Naar en van Lissabon

17, 18, 19, 20 september

Vanaf Sintra rijden we dinsdagmorgen al vroeg langs de kust naar Cascais. Onderweg komen we langs Cabo do Roca, het meest westelijke puntje van het Europese continent. Er valt weinig meer over te zeggen dan dat de wind er vanaf de Atlantische oceaan met flinke kracht tegen aan beukt. We houden de verdere dag een was-, lees- rust, wifidag op de Orbiturcamping in Cascais. Jammer genoeg waait het ook hier flink.





Het is woensdag  dan maar een uurtje rijden naar Belèm-Lissabon. We bekijken er het Mosterio dos Jeronimos, ook al weer zo’n enorm en uitbundig versierd klooster. We herkennen inmiddels de versieringen vol pracht en praal van Koning Manuel I.en kijken weer ons ogen uit. Vlakbij zijn ook het rond 1960 door Salazar opgerichte monument van de ontdekkingen en de beroemde witte, in het water liggende,  Torre de Belem te bewonderen. We sluiten de middag af met koffie en warme pasteitjes (een soort bladerdeeggebakjes met puddingvullling) van de beroemdste banketbakker van Lissabon, Antiga Confeitaria de Belem. De mensen staan er voor in de rij.








Vanaf onze overnachtingsplaats in Belèm gaan we de volgende dag met de tram naar de stad. We lopen er over het enorme Commercioplein en de in het verlengde liggende winkelstraten. Natuurlijk gaan we met tram 28  naar de wijk Alfama met hoog op de heuvel zijn kasteel. We lopen door de wijk Ciado, drinken koffie in A Brasileria en dwalen door de stegen en straatjes van de wijk Bairro Alto.
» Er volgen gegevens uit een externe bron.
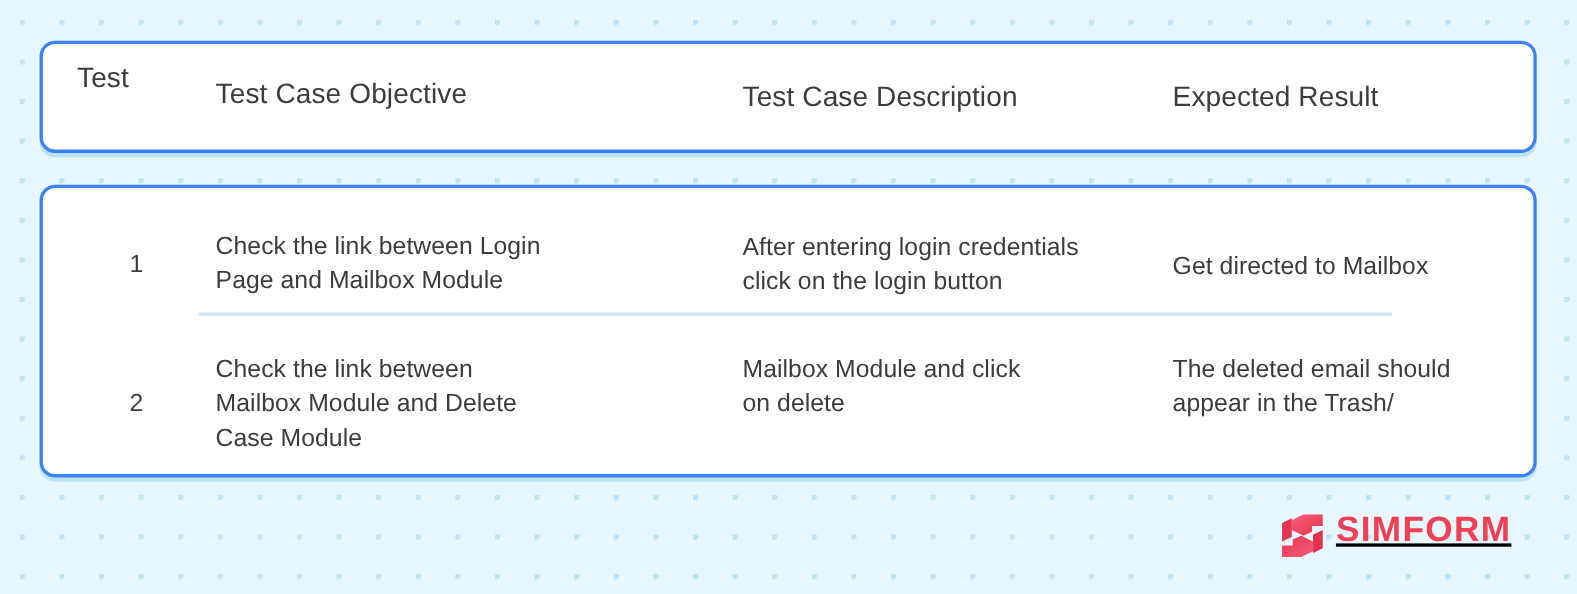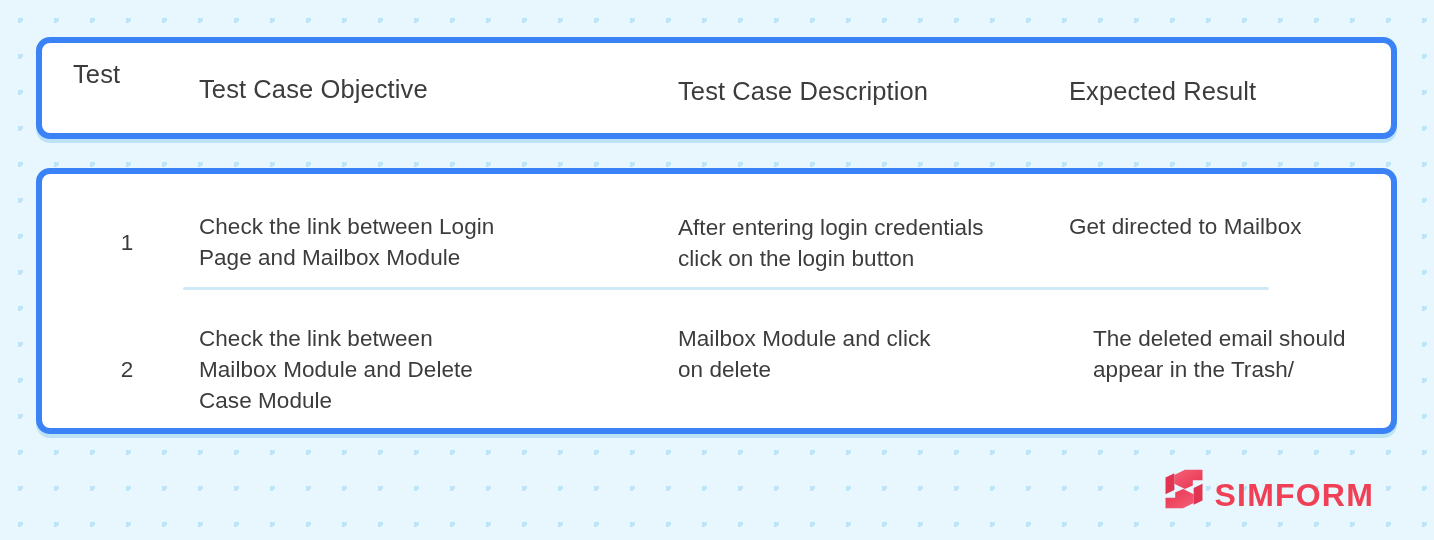"Test" .card { border: 6px solid #3b82f6 -> 3px solid #3b82f6 }
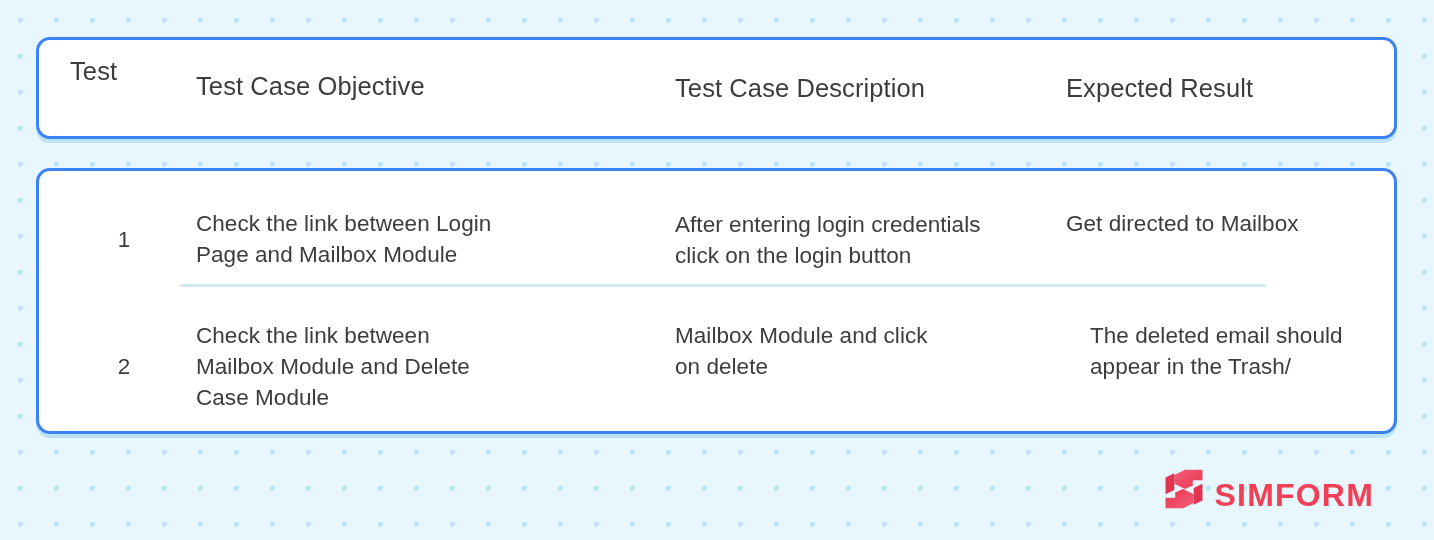"Get directed to Mailbox" #r1-exp { top: 37px -> 55px }
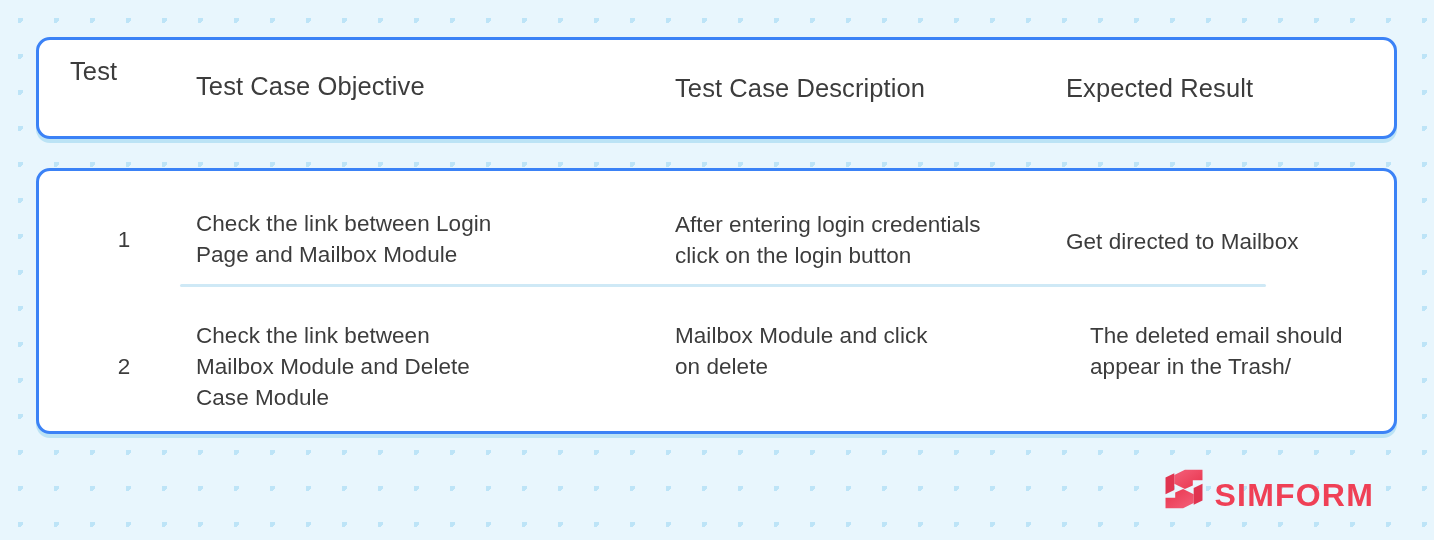"The deleted email should" #r2-exp { margin-left: 24px -> none }
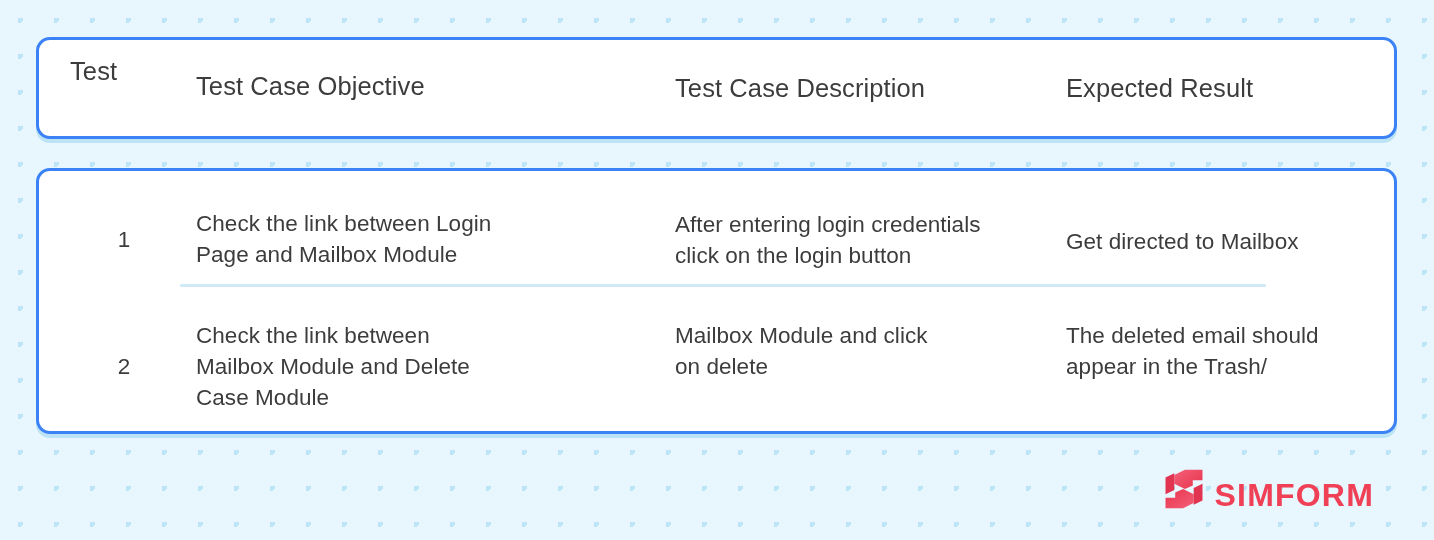"SIMFORM" #logo { align-items: flex-end -> flex-start; text-decoration: none -> underline }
Er is beslist nog meer te zien in Lissabon maar we waren er eerder en laten vandaag vooral de sfeer van de stad op ons afkomen. Zeker nu de temperatuur weer boven de 30 graden stijgt. De tram brengt ons aan het einde van de dag weer terug naar Belem.






De camperplaats daar ligt handig vlakbij de bezienswaardigheden en ook vlak bij de trein, de bus en de tram naar de stad maar is wel erg lawaaiig. Na twee onrustige nachten laten we vrijdag Belèm en Lissabon achter ons. Het wordt een rijdag door het westelijke deel van Alentejo,richting Algarve. Afgezien van een koffiestop in Setubal met zijn gezellige smalle voetgangersstraatjes, betekent het vooral rijden langs en door een dunbevolkt en nauwelijks in cultuur gebracht, licht golvend gebied met veel kurkeiken en naaldbomen. Her en der ligt er een wit huis. In de namiddag stoppen we op de grens van Alentejo en de Algarve, aan de kust vlakbij het witte plaatsje Odeceixe. De camperplaats geeft ons een  weids en schitterend zicht op de oceaan, waar we aan het einde van de dag de zon als een vuurrode bal in zien verdwijnen. Met dit uitzicht wanen we ons in een peperduur hotel . . . .

Overnacht hebben we achtereenvolgens op de ASCI-Orbiturcamping in Cascais/Guncho, twee nachten op de lawaaiige camperplaats aan de Avenida Brasilia, op het parkeerterrein tegenover treinstation Belem en stil, hoog boven het strand van Odeceixe, ook weer op een gedoogplaats op een parkeerterrein. Het weer is al deze dagen weer zonnig met oplopende temperaturen van 24 tot 35 graden.